Based on the experience of developed countries with well-coordinated and cost-effective LTC systems, a key step involves developing the eligibility criteria for LTC benefits and services. Such criteria determine the baseline expenditure needed to run the systems and play a critical role in objectively and fairly deciding the benefits for individuals [3, 4]. Countries that have successfully implemented national LTC services have standard and structured assessment tools—such as the Initial Assessment Instrument (IAI) in Japan [5], New Assessment Tool for Determining Dependency on Nursing Care (NBA) in Germany [4], and Minimum Data Set (MDS) of the International Resident Assessment Instrument-Minimum in the US [6]. However, a nationally uniform assessment tool to determine the eligibility of older persons for LTC services in China has not been established yet [2].

According to the World Health Organization (WHO), LTC proposes to provide service for people who are in need of long-term care to ‘maintain dignity and an independent daily life routine according to each person’s own level of ability’ [7]. While developing operational eligibility criteria for LTC, an important issue is identifying the key factors that influence the ageing population to function independently. The methods to develop LTC eligibility criteria generally include expert consultation, literature review, and clinical observation [4, 5]. However, the descriptions of healthy ageing and LTC both point to a biopsychosocial perspective of health, specifically the consideration of functioning and independence in daily activities.

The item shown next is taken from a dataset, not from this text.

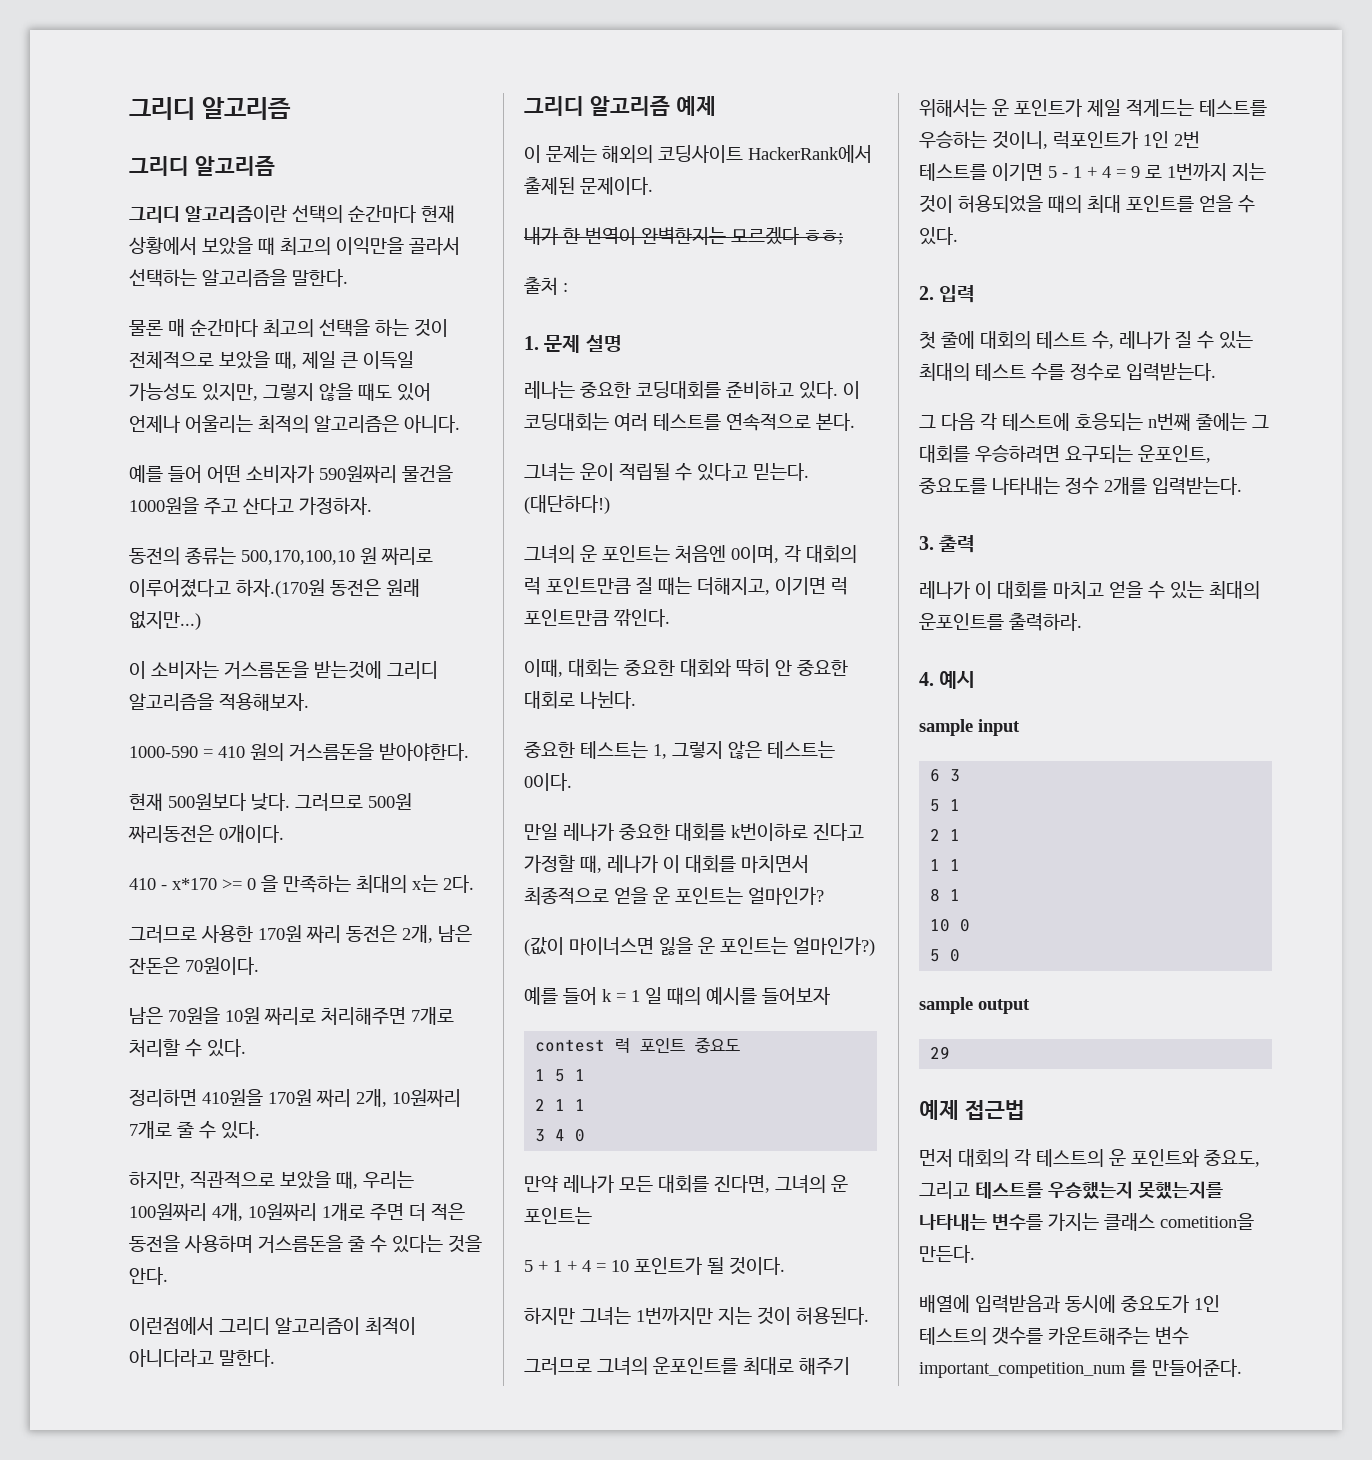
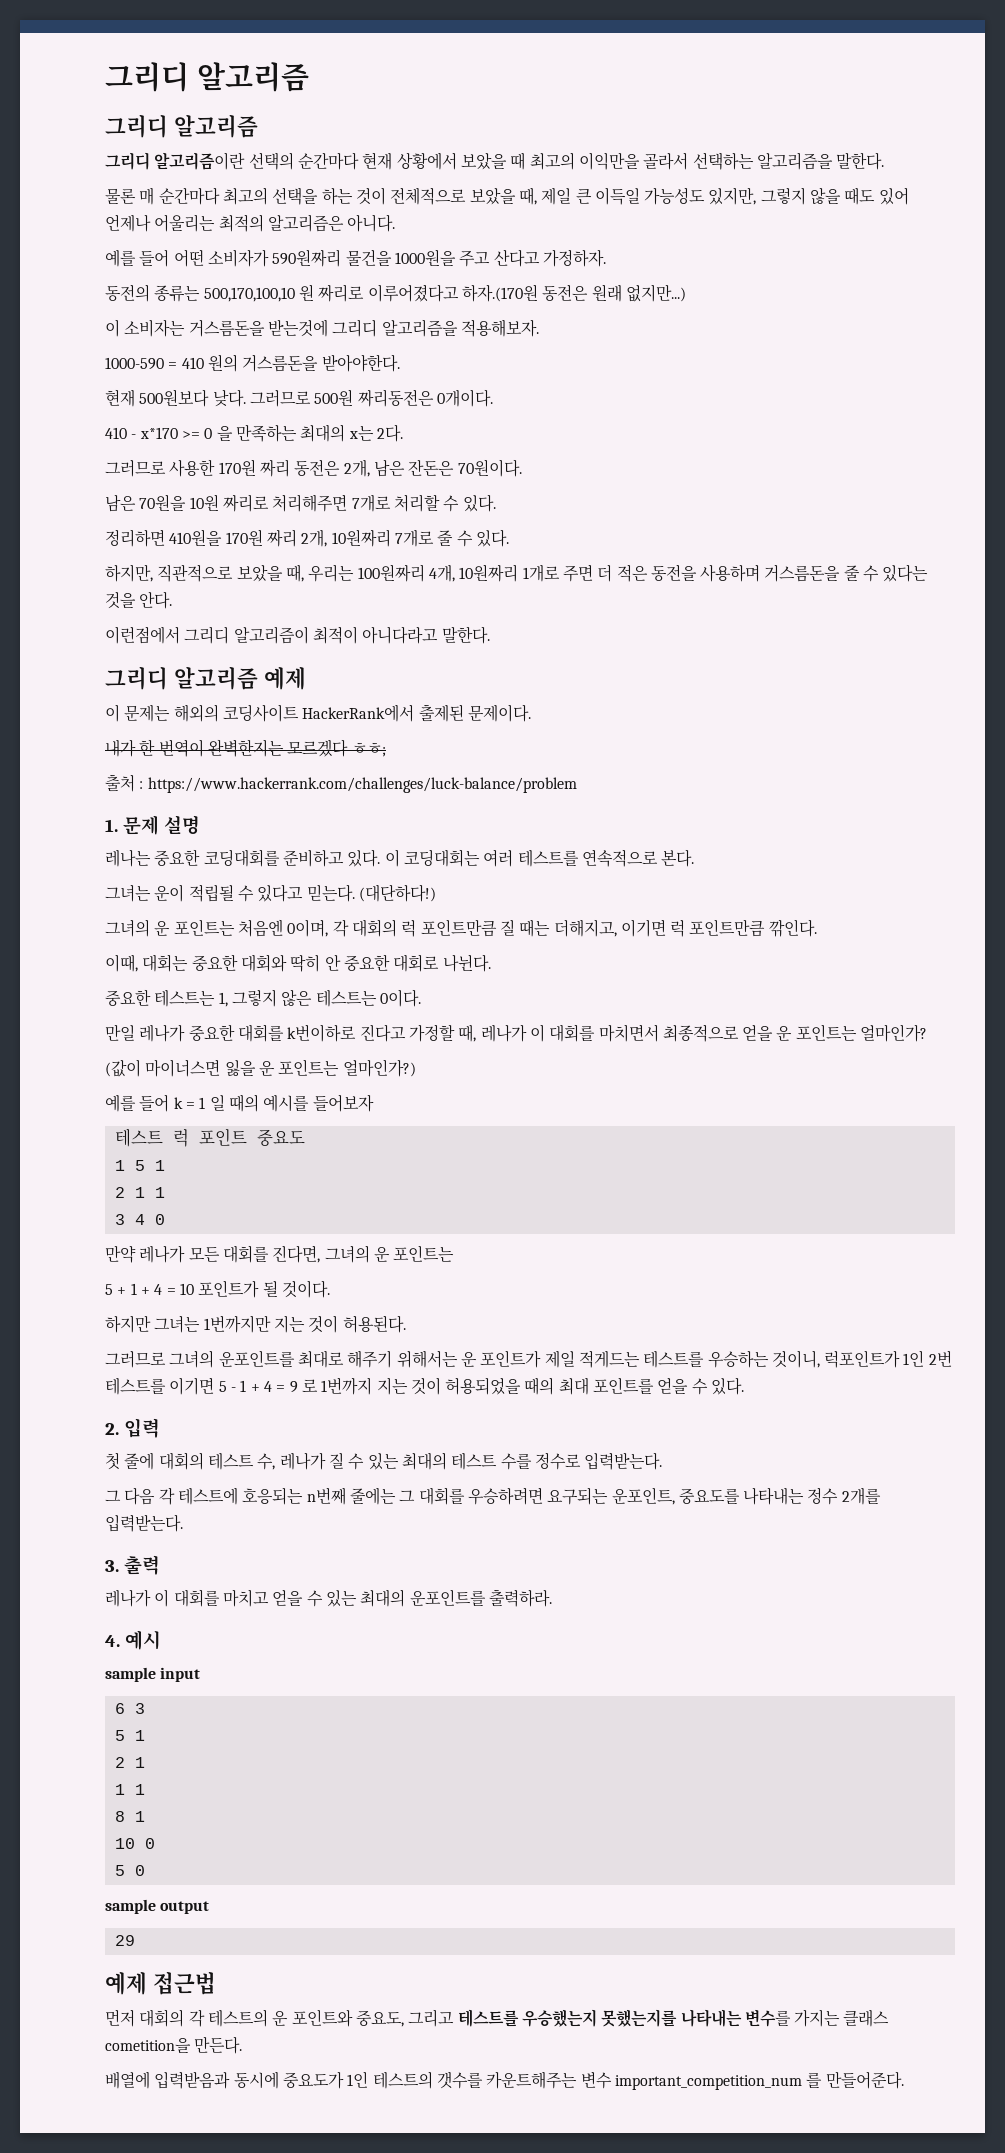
- 출처 :
+ 출처 : https://www.hackerrank.com/challenges/luck-balance/problem
- contest 럭 포인트 중요도
+ 테스트 럭 포인트 중요도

‘Functioning’, as the operational concept of ‘health’ in the International Classification of Functioning, Disability and Health (ICF) framework, is not a stable attribute, but is a fluid and continuous interaction between body functions and structures, activity and participation, as well as contextual factors (Fig. 1) [8]. In the last two decades, functioning and its domains have been widely applied in the collection of national and international health information [9, 10], as well as in policy content evaluation [11]. A major public health goal of the WHO is helping individuals, including the ageing population, attain a high functioning level. Hence, the key factors of LTC from the perspective of functioning are notable.

Fig. 1
figure 1

The framework of the ICF

As an international classification system, the ICF has a systematic infrastructure and universal taxonomy to document people’s functional data. It was conceived as a common language for different disciplines that can be applied in varied settings. Using the proposed transparent linking rules [12, 13], the ICF has been accepted as a reference to compare variation in the collected health information from different perspectives and apply various modes such as technical or clinical examinations, health assessment instruments, and healthcare interventions. The ICF can help health practitioners, researchers, social workers, and policymakers understand diverse health information regarding functioning.

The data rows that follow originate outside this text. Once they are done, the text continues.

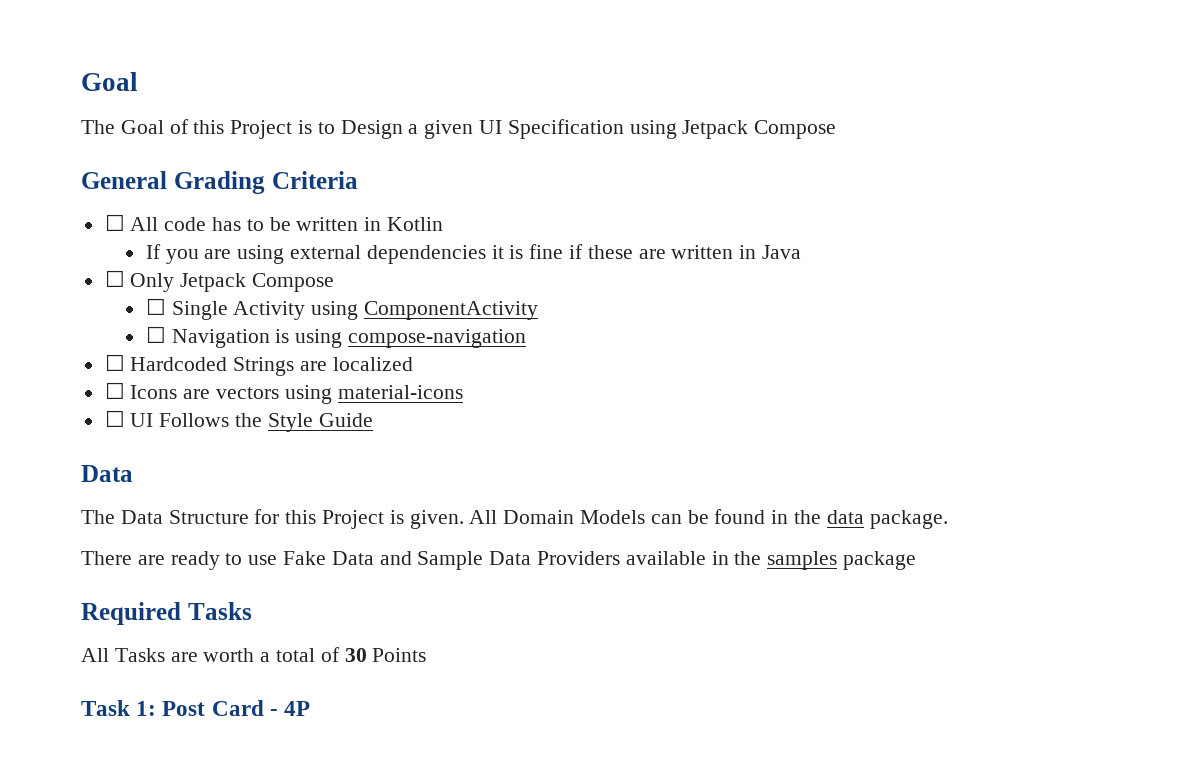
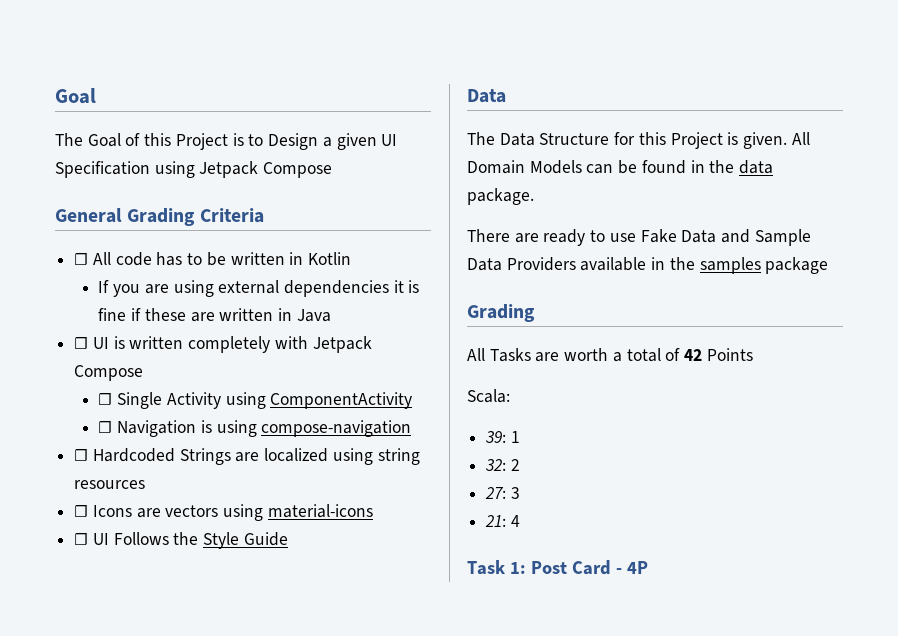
- ☐ Only Jetpack Compose
+ ☐ UI is written completely with Jetpack Compose
- ☐ Hardcoded Strings are localized
+ ☐ Hardcoded Strings are localized using string resources
  There are ready to use Fake Data and Sample Data Providers available in the samples package
- Required Tasks
+ Grading
- All Tasks are worth a total of 30 Points
+ All Tasks are worth a total of 42 Points
+ Scala:
+ 39: 1
+ 32: 2
+ 27: 3
+ 21: 4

Therefore, this study aimed to analyse and compare LTC instruments’ content based on the linkage of the ICF to provide a reference from a functioning perspective for the development of a Chinese national LTC instrument. The specific aims were (i) to analyse the content of LTC assessments from a functioning perspective by the linkage of the ICF framework and (ii) to compare the similarities and differences between LTC instruments’ content.


This study selected six LTC instruments: three international LTC instruments and three newly published or widely applied Chinese instruments. The international instruments were the MDS 3.0 [6], IAI [5], and NBA [4], while the Chinese ones were the Chinese Disability Assessment of Long-Term Care (DA-LTC) [14], Chinese Specification for Elderly Care Unified Need Assessment in Shanghai Version 2.0 (SEC-UNA 2.0) [15], and pictorial-based Longshi Scale (LS) [16].

The established and refined ICF linking rules developed by the ICF Research Branch were used to link the items in the instruments to the most precise ICF categories [12, 13]. Two authors (Gao and Zhao)—both familiar with the concepts, definitions, and structure of the ICF and having linkage experience—performed the linkage separately. Any differences between the two linkers were resolved through discussion. Where agreement could not be reached, the third author made an informed decision. The online ICF Browser ( was applied as a resource for linkage [17].

Linkage of items to the ICF

The ICF has two parts: functioning and disability as well as contextual factors. Functioning and disability refer to the components of body function (b), body structure (s), and activities and participation (d). Contextual factors are divided into the components of the environment (e) and an unclassified set of personal factors (pf). An example of the ICF cord structure is presented as follows:


sensory functions and pain

(first- or chapter level)


sensation of pain



pain in body part



pain in head and neck


To ensure that the linkage process was conducted meaningfully and transparently, the linking process was guided by the ICF linking decision tree [13].


The number of domains/sections, items, published country/region, mode of administration, purpose, and scoring of these instruments are presented in Table 1. The section refers to clusters of items, and the domain refers to themes.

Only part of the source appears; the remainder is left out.